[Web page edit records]
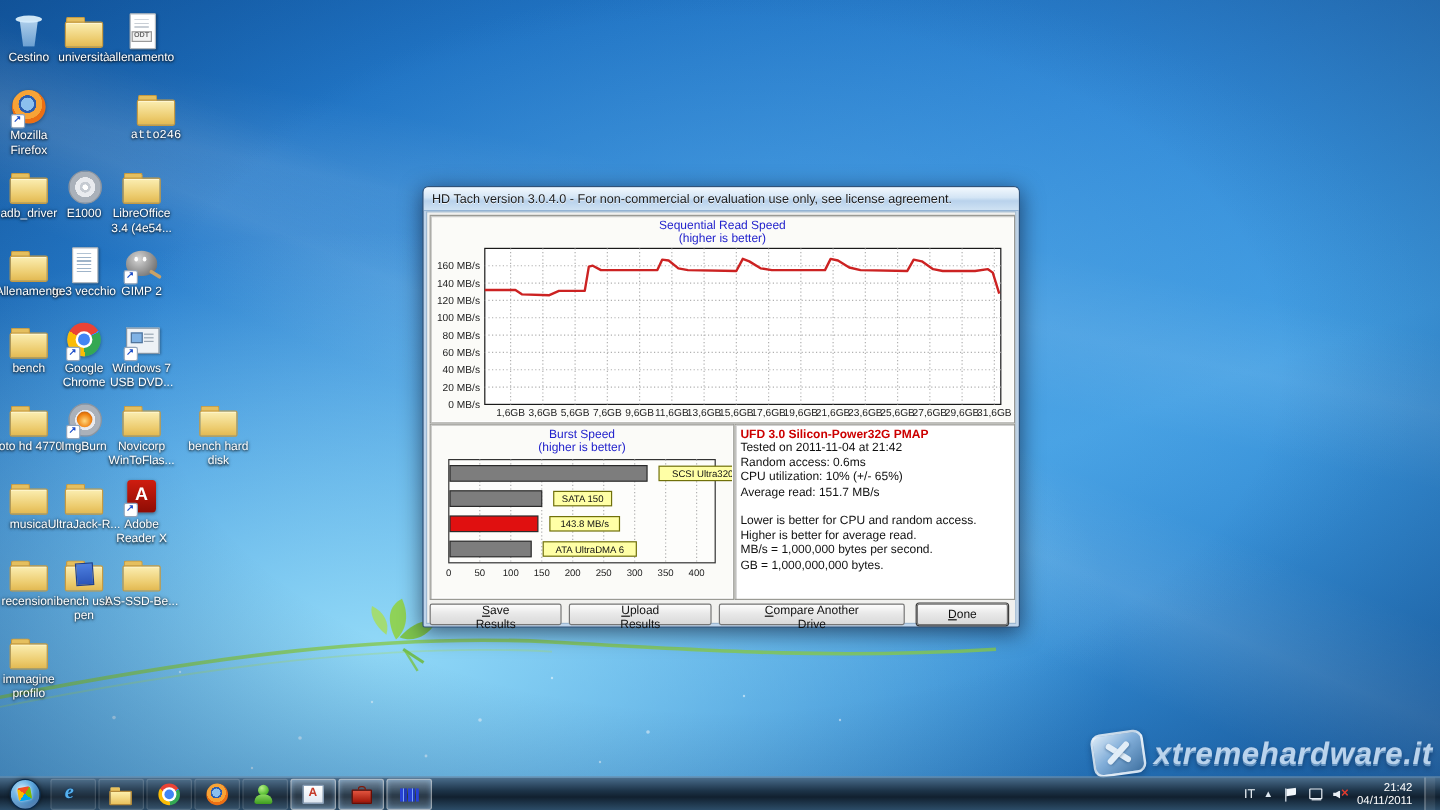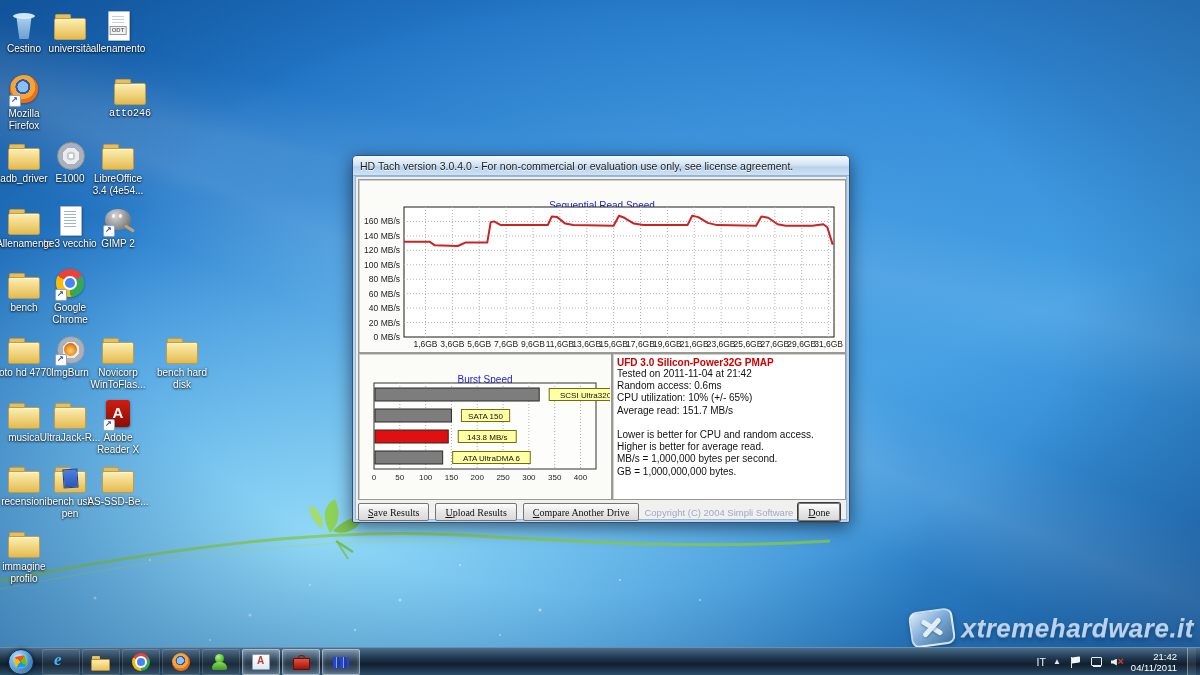--- a/index.html
+++ b/index.html
@@ -69,7 +69,7 @@
   #seq-panel{left:2px;top:2px;width:486px;height:172px;}
   #burst-panel{left:2px;top:176px;width:252px;height:145px;}
   #info-panel{left:256px;top:176px;width:232px;height:145px;background:#fff;}
-  .chart-title{color:#2222cc;font-size:10px;text-align:center;line-height:11px;padding-top:20px;}
+  .chart-title{color:#2222cc;font-size:10px;text-align:center;line-height:11px;padding-top:3px;}
   #seq-svg{position:absolute;left:1px;top:25px;}
   #burst-svg{position:absolute;left:1px;top:27px;}
 

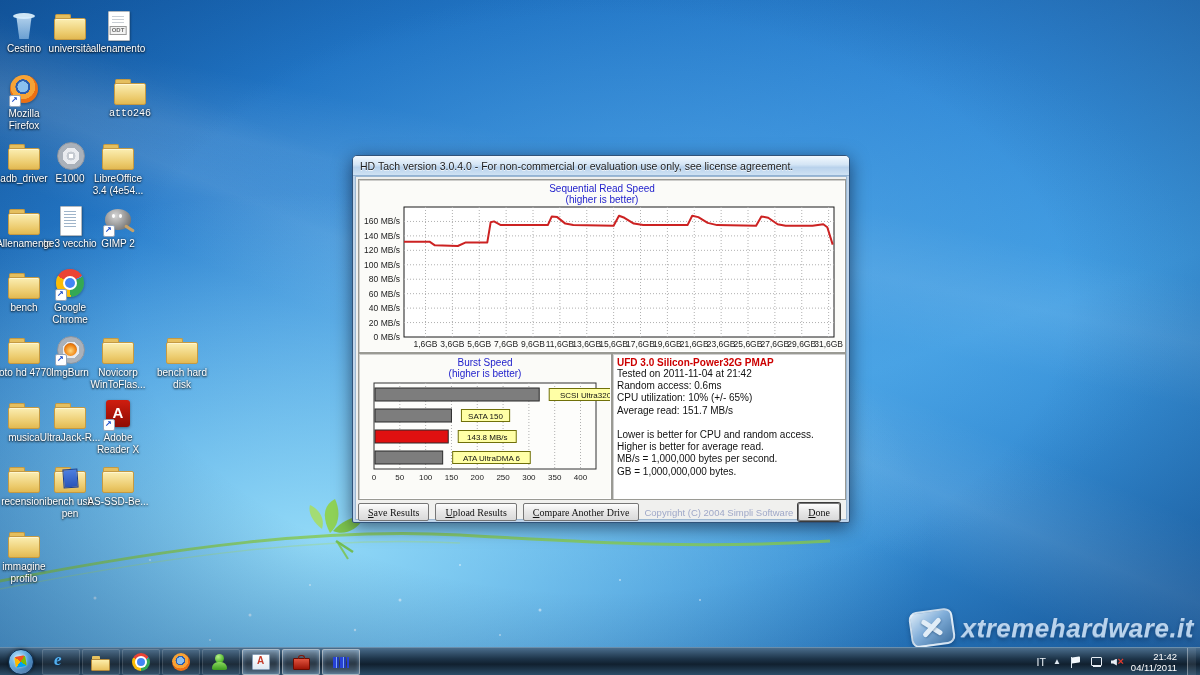--- a/index.html
+++ b/index.html
@@ -234,6 +234,13 @@
           <span class="shortcut-arrow"></span>
         </div>
         <div class="di-label">Google Chrome</div>
+      </div>
+      <div class="desktop-icon" style="left: 86px; top: 267px;">
+        <div class="di di-win7usb">
+          <i></i>
+          <span class="shortcut-arrow"></span>
+        </div>
+        <div class="di-label">Windows 7 USB DVD...</div>
       </div>
       <div class="desktop-icon" style="left: -8px; top: 332px;">
         <div class="di di-folder">

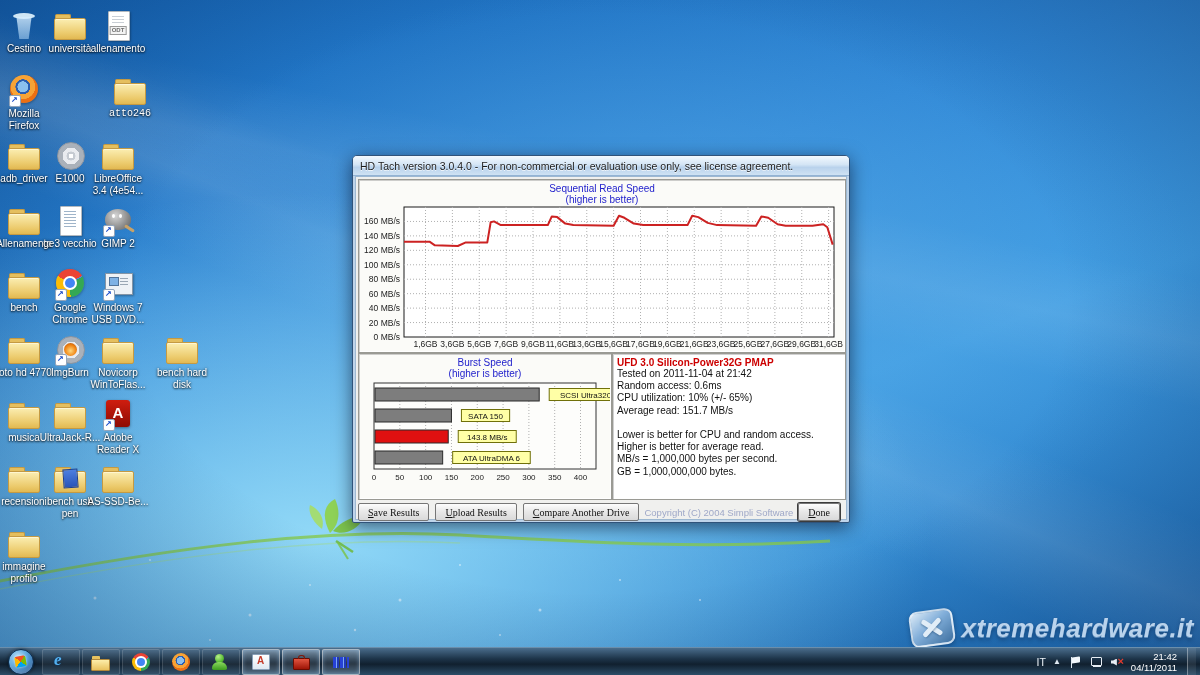--- a/index.html
+++ b/index.html
@@ -77,7 +77,7 @@
   #info-panel .info-line{font-size:10px;color:#111;padding:0 4px;line-height:12.2px;min-height:12.2px;}
 
   .btn-row{position:absolute;left:2px;top:325px;width:486px;height:20px;display:flex;align-items:center;gap:5px;}
-  .win-btn{height:18px;font-size:10px;font-family:Liberation Serif, serif;color:#111;background:linear-gradient(#fdfdfd,#e9e9e9 45%,#d9d9d9);border:1px solid #767676;border-radius:2px;padding:0 9px;cursor:pointer;}
+  .win-btn{height:18px;font-size:10px;font-family:Liberation Sans, sans-serif;color:#111;background:linear-gradient(#fdfdfd,#e9e9e9 45%,#d9d9d9);border:1px solid #767676;border-radius:2px;padding:0 25px;cursor:pointer;}
   .win-btn.default-btn{box-shadow:0 0 0 1px #3c3c3c;margin-right:4px;}
   .copyright{flex:1;text-align:center;font-size:9.5px;color:#9fa8c8;white-space:nowrap;overflow:hidden;}
 

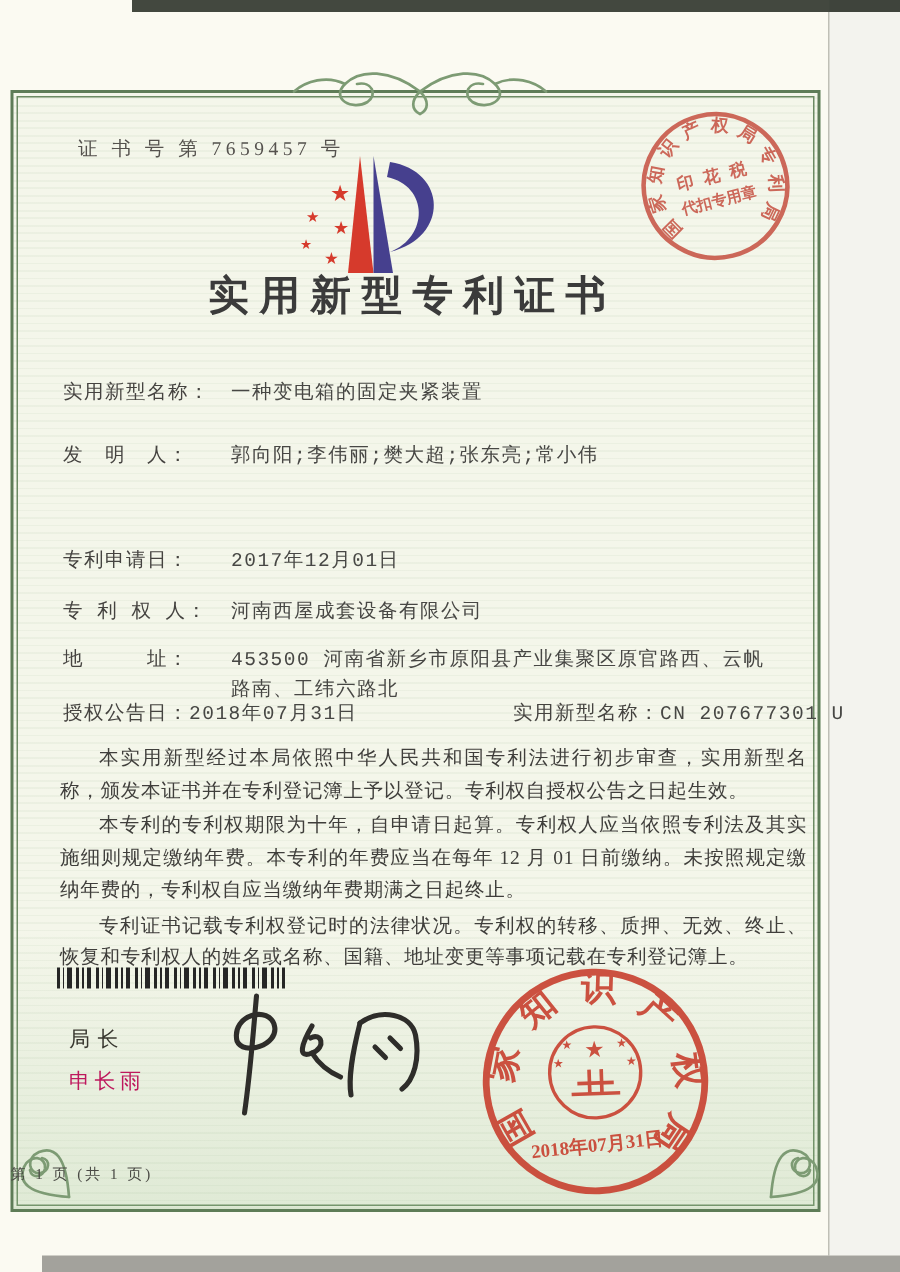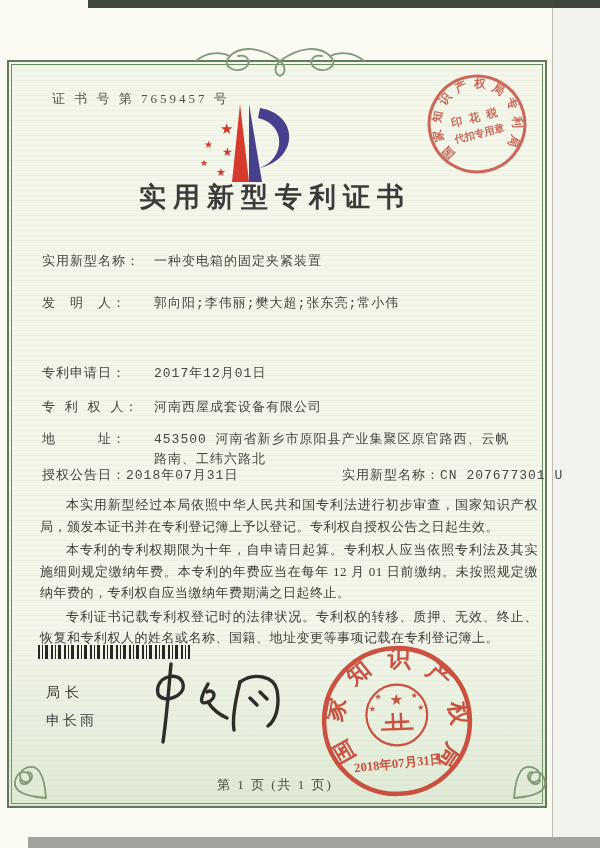--- a/index.html
+++ b/index.html
@@ -129,7 +129,7 @@
   </div>
 
   <div class="paras">
-    <p>本实用新型经过本局依照中华人民共和国专利法进行初步审查，国家知识产权局，颁发本证书并在专利登记簿上予以登记。专利权自授权公告之日起生效。</p>
+    <p>本实用新型经过本局依照中华人民共和国专利法进行初步审查，实用新型名称，颁发本证书并在专利登记簿上予以登记。专利权自授权公告之日起生效。</p>
     <p>本专利的专利权期限为十年，自申请日起算。专利权人应当依照专利法及其实施细则规定缴纳年费。本专利的年费应当在每年 12 月 01 日前缴纳。未按照规定缴纳年费的，专利权自应当缴纳年费期满之日起终止。</p>
     <p>专利证书记载专利权登记时的法律状况。专利权的转移、质押、无效、终止、恢复和专利权人的姓名或名称、国籍、地址变更等事项记载在专利登记簿上。</p>
   </div>

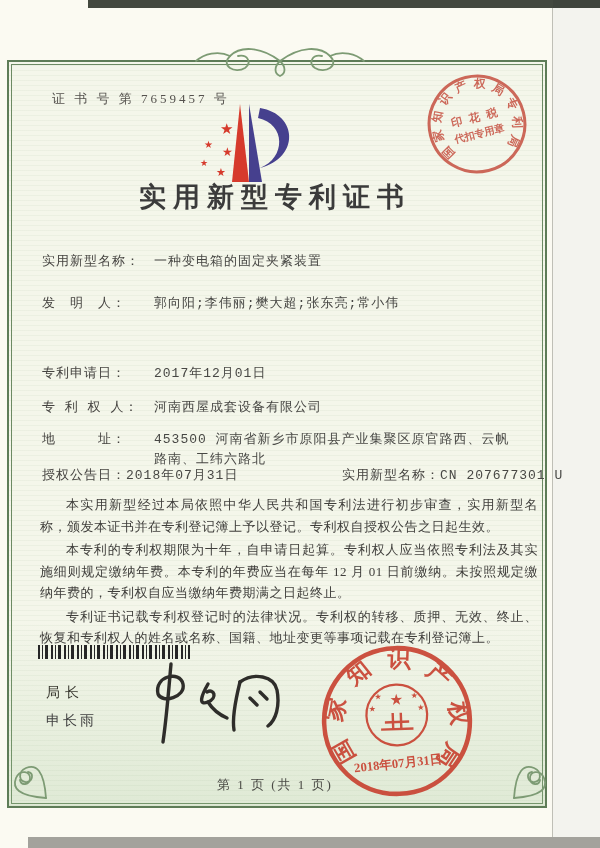--- a/index.html
+++ b/index.html
@@ -33,7 +33,7 @@
   .barcode{position:absolute;left:38px;top:645px;width:152px;height:14px;
     background:repeating-linear-gradient(90deg,#262626 0 2px,transparent 2px 4px,#262626 4px 5px,transparent 5px 7px,#262626 7px 10px,transparent 10px 13px);}
   .officer-title{position:absolute;left:46px;top:684px;font-size:14px;letter-spacing:5px;color:#38372f;}
-  .officer-name{position:absolute;left:46px;top:712px;font-size:14px;letter-spacing:3px;color:#404040;}
+  .officer-name{position:absolute;left:46px;top:712px;font-size:14px;letter-spacing:3px;color:#be185d;}
   .signature{position:absolute;left:128px;top:652px;width:160px;height:95px;}
   .seal-small{position:absolute;left:421px;top:68px;width:112px;height:112px;transform:rotate(-14deg);opacity:.82;}
   .seal-main{position:absolute;left:314px;top:638px;width:166px;height:166px;transform:rotate(-2deg);opacity:.9;}

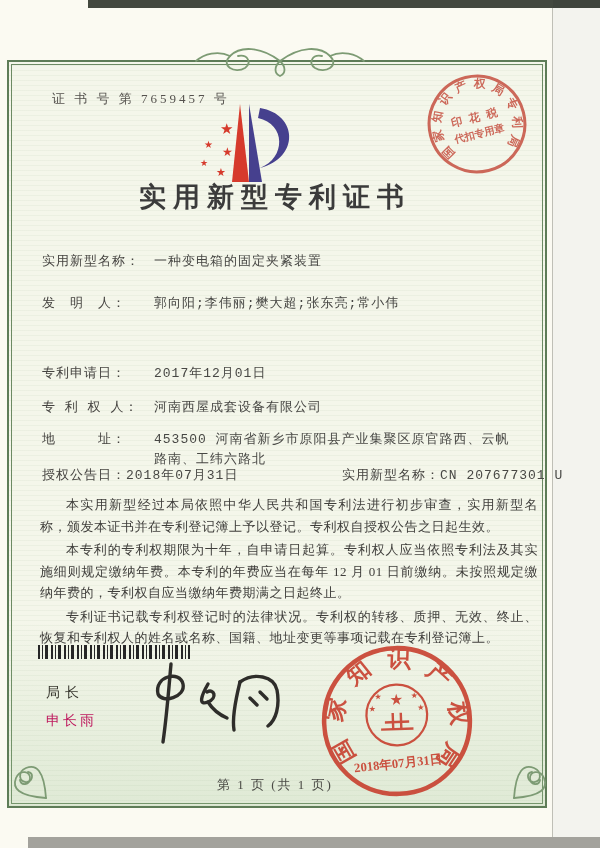--- a/index.html
+++ b/index.html
@@ -37,7 +37,7 @@
   .signature{position:absolute;left:128px;top:652px;width:160px;height:95px;}
   .seal-small{position:absolute;left:421px;top:68px;width:112px;height:112px;transform:rotate(-14deg);opacity:.82;}
   .seal-main{position:absolute;left:314px;top:638px;width:166px;height:166px;transform:rotate(-2deg);opacity:.9;}
-  .footer{position:absolute;left:7px;top:776px;width:536px;text-align:center;font-size:13px;letter-spacing:2px;color:#4a4a45;}
+  .footer{position:absolute;left:7px;top:776px;width:536px;font-size:10px;letter-spacing:2px;color:#4a4a45;}
   .seal-text{font-family:"Liberation Serif","DejaVu Serif",serif;font-weight:bold;}
 </style>
 </head>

> **YOUR OBJECTIVE**: Of all the lines in the records, how many have the word "footer"? Write only the number.

> **WRITTEN REPLY**: 2